Take the issue of austerity. For six years now, we have watched Tory MPs being accused, on air, of heartlessness in their pursuit of savings, as if it were somehow their own money they were being stingy with. Occasionally, interviewers ask ministers whether they could get by on income support or the minimum wage or whatever. But just imagine watching those same exchanges in the full knowledge that the interviewer is paid twice as much as the minister. Not quite the same dynamic is it?

Supporters of the Beeb sense a threat to their soft cultural dominance, even to the licence fee itself, and they are right. Their instinct, understandably, is to rally to Auntie's defence. At the same time, though, they can't stand the idea of gender disparity. So they tie themselves in knots trying to justify BBC pay levels in general while condemning how much it pays women. Polly Toynbee, who used to work there, wrote an unusually tetchy column in which she attacked the BBC for sexism while simultaneously attacking the Right for complaining. Her rationale was that BBC salaries "don't begin to compare with the grotesque booty FTSE 100 CEOs pay themselves".

It's clear enough how events will now play out. The BBC, while uncomfortable about the pay disparity, would much rather discuss sexism than the vast sums it pays anchors to read autocues. My suspicion is that, instead of cutting salaries – something which may, in some cases, be contractually impossible – it will raise salaries for its female employees, thus gouging licence-fee payers even more.

Let me repeat. Either the BBC is paying market rates, in which case none of its employees has grounds to complain; or it undervalues women, in which case it is not paying market rates. It won't do to try to square the circle by saying "market rates in general undervalue women". That is to misunderstand what market rates are. The market rate is not a sum that you happen to think fair; it is what employees settle for, given their other options.

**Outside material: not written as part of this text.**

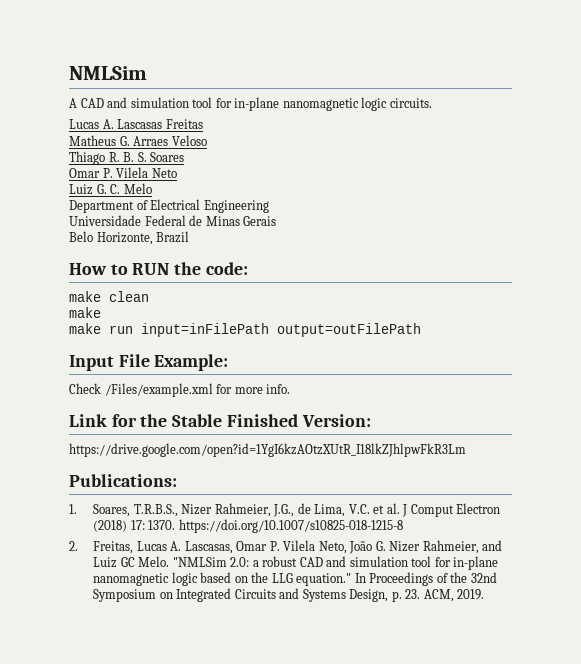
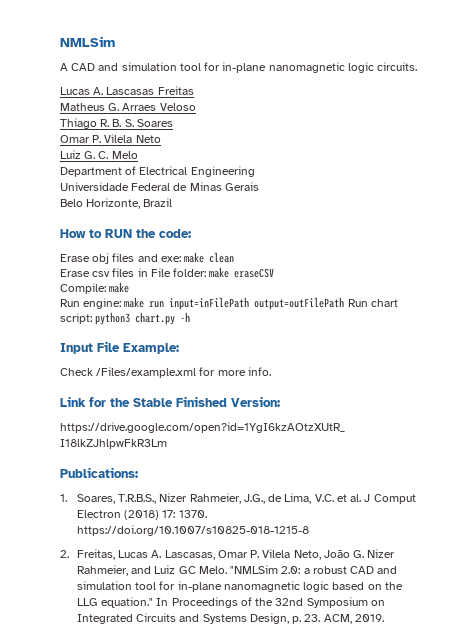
[69,291,149,302] make clean // -> [60,252,235,264] [60,267,275,278] [60,283,106,294] Erase obj files and exe: make clean // Erase csv files in File folder: make eraseCSV // Compile:
(101, 312) none -> [60,298,122,309] Run engine:
(421, 330) none -> [347,299,398,307] [60,312,191,325] Run chart script: python3 chart.py -h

Maybe you think it wrong that a market trader earns less than an actor who plays a market trader in a soap opera. Maybe you're right. But the only way to enforce your view would be by statutory wage regulation, something that always slows growth and reduces employment, thus ensuring that, over time, both actors and market traders take home less.

In any case, why should you get to decide? I'd love to live in a world where IBTimes UK columnists earn more than Premier League footballers, but it's not my call, and it shouldn't be. The only way to fairly gauge what someone's work is worth is to let others decide how much they are willing to pay for it.

The licence fee system means that BBC is not truly in competition with other broadcasters. Neither its revenues nor its salaries are determined by the market. A system that made sense when there was a monopoly channel in the early 20th century has been overtaken by technology.

Funnily enough, I don't think the BBC has anything to fear from commercialisation. We are creatures of habit, and most of us will continue to subscribe to it because of the quality of its output. It has a huge advantage in terms of existing market share – rather as, say, British Telecom had when it was privatised. It may well be that, in an open market, the salaries of many BBC employees, especially its producers and editors, would rise. And good luck to them: the rest of us would have no grounds to complain.